Given information:

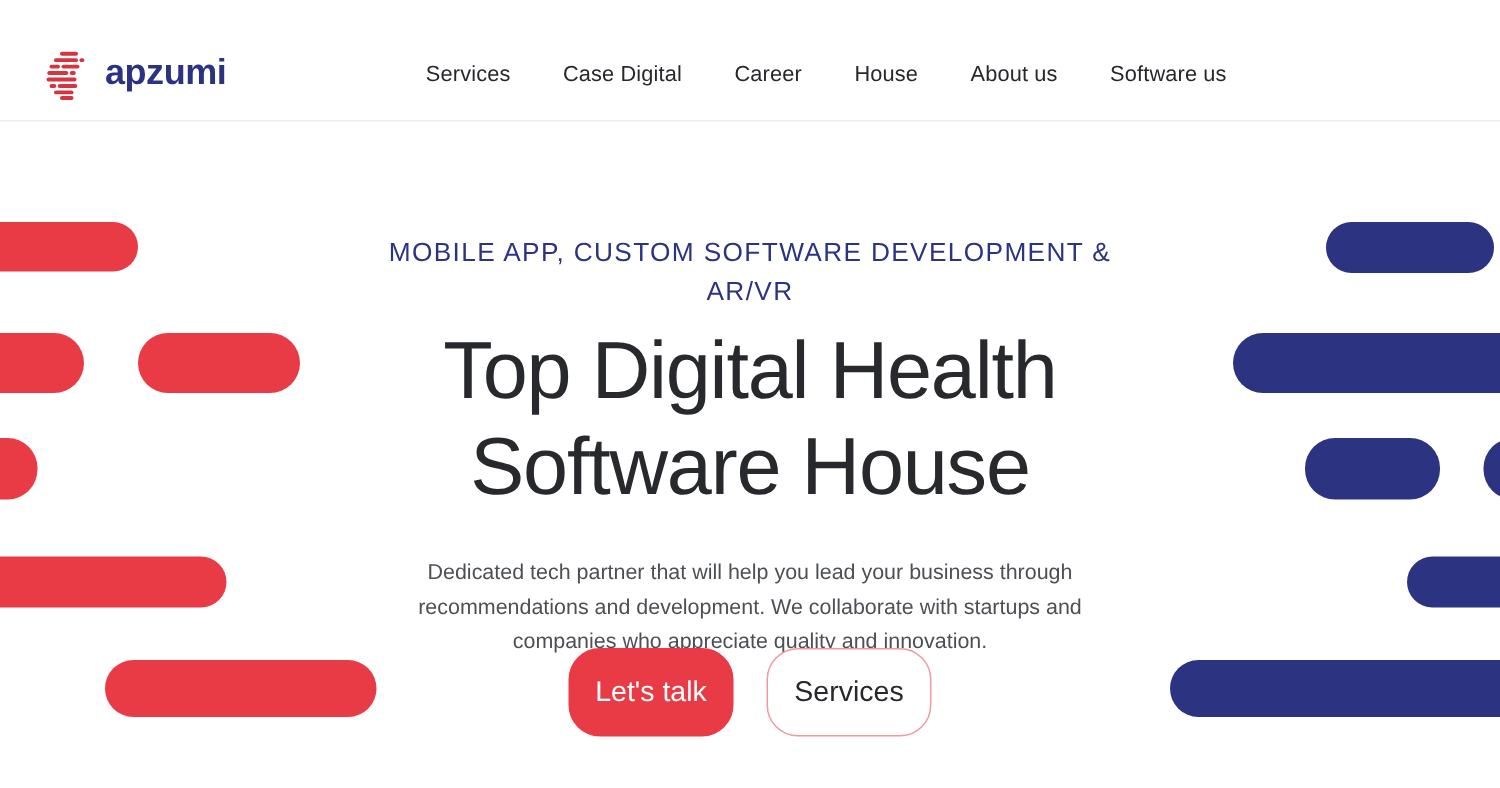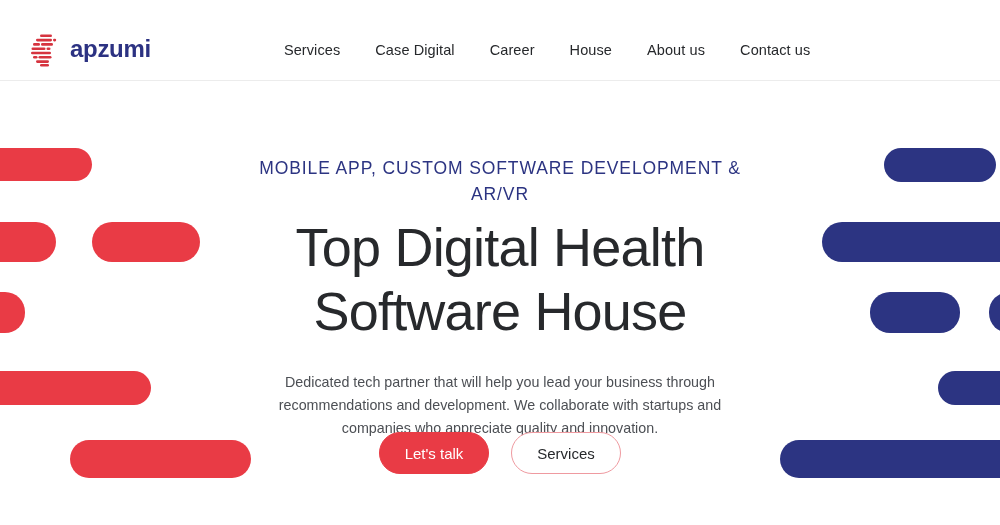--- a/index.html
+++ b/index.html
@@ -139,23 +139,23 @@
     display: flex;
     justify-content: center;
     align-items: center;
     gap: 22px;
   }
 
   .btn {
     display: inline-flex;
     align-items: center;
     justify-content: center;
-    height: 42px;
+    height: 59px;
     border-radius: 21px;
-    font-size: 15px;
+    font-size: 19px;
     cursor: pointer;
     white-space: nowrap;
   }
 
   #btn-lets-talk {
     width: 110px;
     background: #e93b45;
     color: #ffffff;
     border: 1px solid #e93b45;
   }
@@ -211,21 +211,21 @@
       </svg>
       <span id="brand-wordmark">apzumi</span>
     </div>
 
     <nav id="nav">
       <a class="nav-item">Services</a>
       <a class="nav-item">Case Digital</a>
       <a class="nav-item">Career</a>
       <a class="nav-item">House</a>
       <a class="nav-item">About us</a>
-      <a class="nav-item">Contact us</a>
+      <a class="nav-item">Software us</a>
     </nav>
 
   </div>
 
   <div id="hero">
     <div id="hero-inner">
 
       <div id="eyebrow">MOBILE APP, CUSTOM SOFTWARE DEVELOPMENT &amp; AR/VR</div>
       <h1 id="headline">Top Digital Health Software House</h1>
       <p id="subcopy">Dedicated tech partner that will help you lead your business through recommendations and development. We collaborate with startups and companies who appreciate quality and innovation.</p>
--
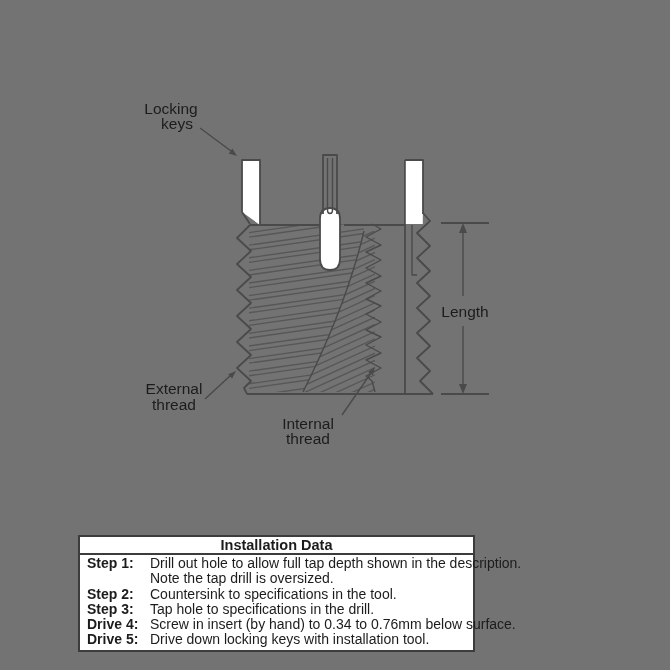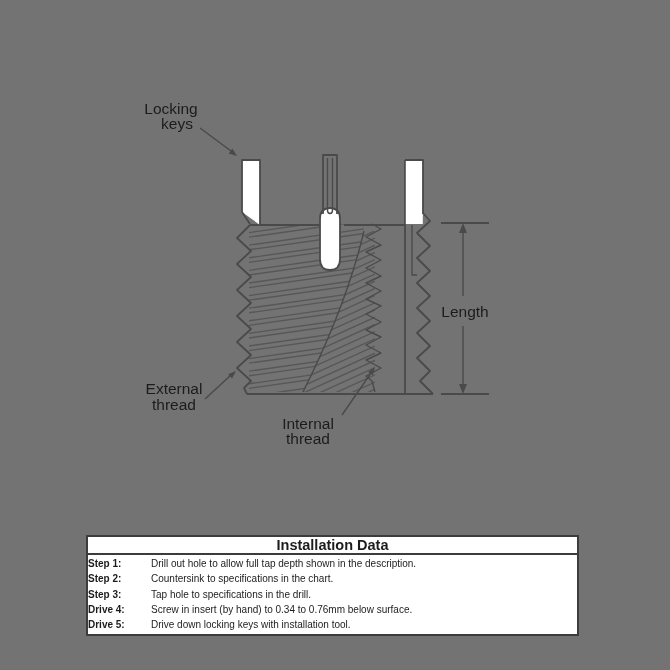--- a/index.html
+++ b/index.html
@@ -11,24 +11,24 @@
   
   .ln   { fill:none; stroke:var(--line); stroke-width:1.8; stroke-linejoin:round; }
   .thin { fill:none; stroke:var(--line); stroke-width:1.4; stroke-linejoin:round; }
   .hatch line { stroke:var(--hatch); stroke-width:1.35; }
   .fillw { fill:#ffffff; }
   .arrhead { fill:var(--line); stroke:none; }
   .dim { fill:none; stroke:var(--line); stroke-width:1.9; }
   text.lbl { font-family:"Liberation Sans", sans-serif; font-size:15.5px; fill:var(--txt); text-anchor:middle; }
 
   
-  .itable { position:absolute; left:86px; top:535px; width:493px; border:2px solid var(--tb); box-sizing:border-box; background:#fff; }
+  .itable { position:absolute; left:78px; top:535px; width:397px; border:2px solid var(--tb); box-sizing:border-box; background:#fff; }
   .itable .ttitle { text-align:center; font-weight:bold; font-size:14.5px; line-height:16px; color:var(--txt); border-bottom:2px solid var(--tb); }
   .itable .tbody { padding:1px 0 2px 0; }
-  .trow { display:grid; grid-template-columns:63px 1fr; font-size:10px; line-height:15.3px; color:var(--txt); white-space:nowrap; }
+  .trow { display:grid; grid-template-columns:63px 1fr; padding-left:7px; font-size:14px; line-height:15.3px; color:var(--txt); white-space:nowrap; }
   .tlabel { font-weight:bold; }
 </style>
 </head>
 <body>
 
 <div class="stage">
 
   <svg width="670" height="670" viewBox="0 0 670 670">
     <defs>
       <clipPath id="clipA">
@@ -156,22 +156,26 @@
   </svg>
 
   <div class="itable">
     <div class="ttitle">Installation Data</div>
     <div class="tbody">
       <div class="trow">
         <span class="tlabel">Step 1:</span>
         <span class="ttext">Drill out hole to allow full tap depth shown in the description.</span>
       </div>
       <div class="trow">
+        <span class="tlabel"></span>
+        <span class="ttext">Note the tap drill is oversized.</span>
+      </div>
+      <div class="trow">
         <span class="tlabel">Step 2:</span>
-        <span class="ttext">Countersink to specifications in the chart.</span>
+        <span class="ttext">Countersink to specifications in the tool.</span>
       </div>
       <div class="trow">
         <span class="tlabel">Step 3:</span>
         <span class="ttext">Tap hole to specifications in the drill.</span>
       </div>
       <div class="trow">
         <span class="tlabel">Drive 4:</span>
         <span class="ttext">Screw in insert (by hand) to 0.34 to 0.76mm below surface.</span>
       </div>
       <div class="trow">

About this task: When a line above includes the word "white", please list that line.

Answer to this task:
     white-space: nowrap;
-  .trow { display:grid; grid-template-columns:63px 1fr; font-size:10px; line-height:15.3px; color:var(--txt); white-space:nowrap; }
+  .trow { display:grid; grid-template-columns:63px 1fr; padding-left:7px; font-size:14px; line-height:15.3px; color:var(--txt); white-space:nowrap; }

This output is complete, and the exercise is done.